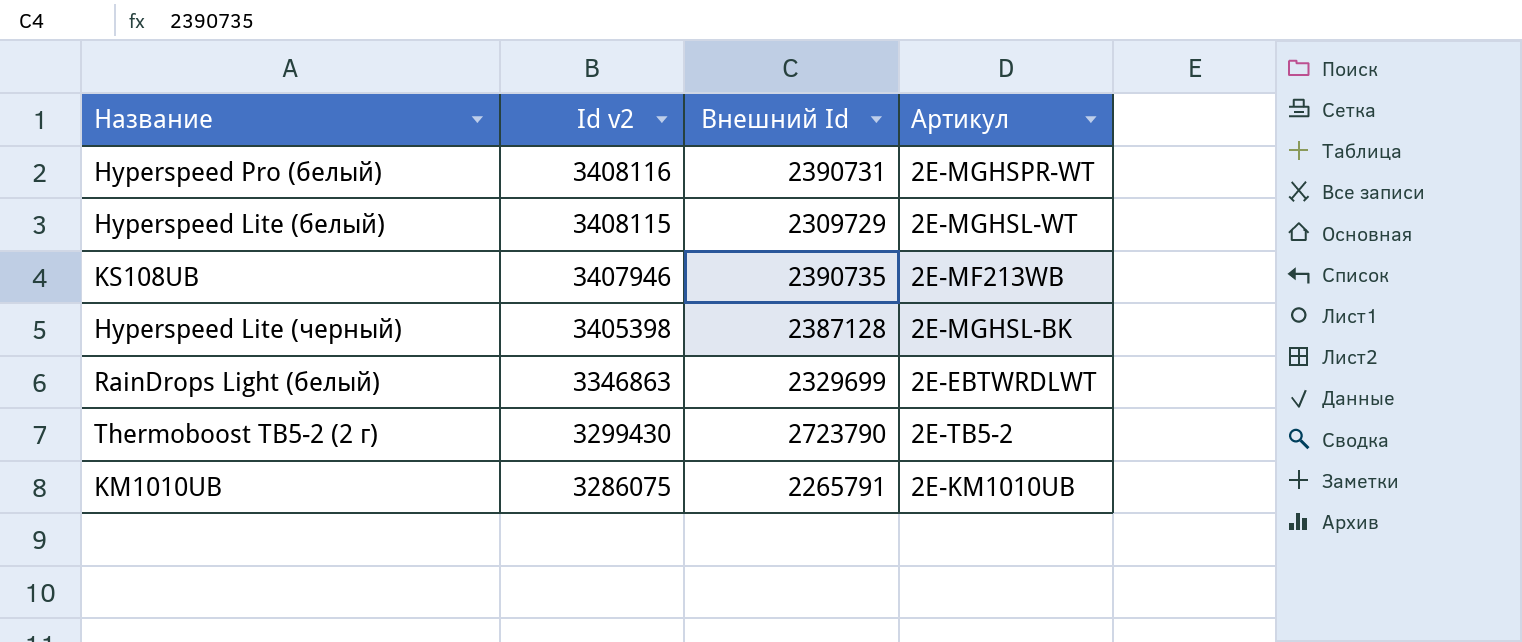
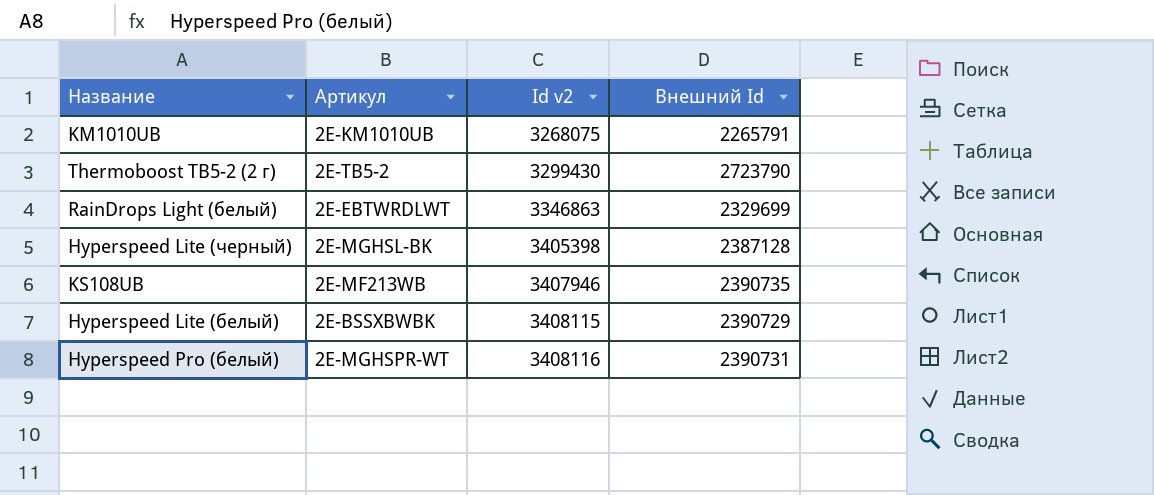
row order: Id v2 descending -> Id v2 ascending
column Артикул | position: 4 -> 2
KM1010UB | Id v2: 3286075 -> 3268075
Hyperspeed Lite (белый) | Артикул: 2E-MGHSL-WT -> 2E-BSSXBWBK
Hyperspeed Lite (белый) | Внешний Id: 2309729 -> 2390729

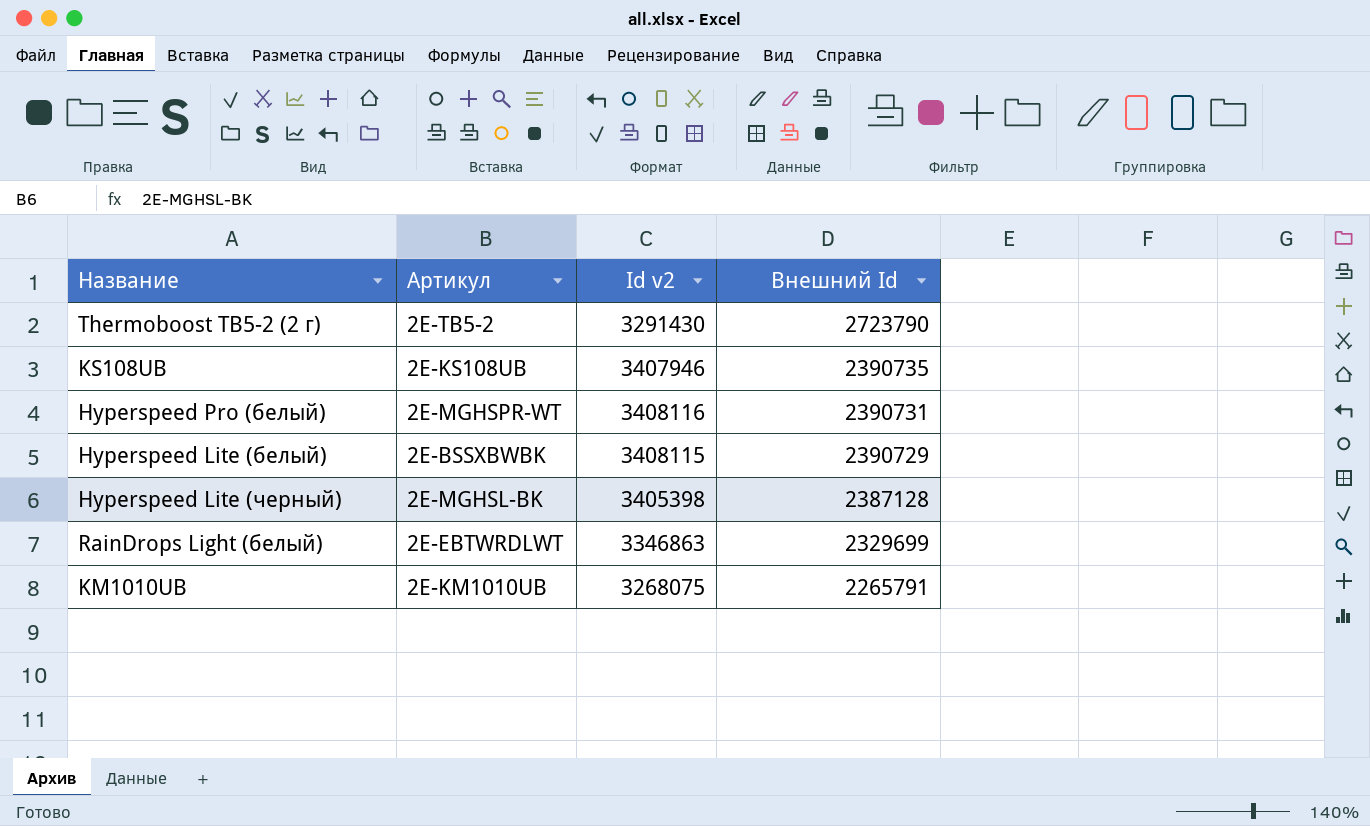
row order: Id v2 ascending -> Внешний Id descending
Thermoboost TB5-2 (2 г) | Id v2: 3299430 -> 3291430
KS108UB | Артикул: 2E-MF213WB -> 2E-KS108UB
-*-
**WORK ITEM**
Skip the pictures and quote each line of the entries above, from the first through the line with "row order: Id v2 ascending", exactly as it appears.

**OUTPUT BELOW**
row order: Id v2 descending -> Id v2 ascending
column Артикул | position: 4 -> 2
KM1010UB | Id v2: 3286075 -> 3268075
Hyperspeed Lite (белый) | Артикул: 2E-MGHSL-WT -> 2E-BSSXBWBK
Hyperspeed Lite (белый) | Внешний Id: 2309729 -> 2390729

row order: Id v2 ascending -> Внешний Id descending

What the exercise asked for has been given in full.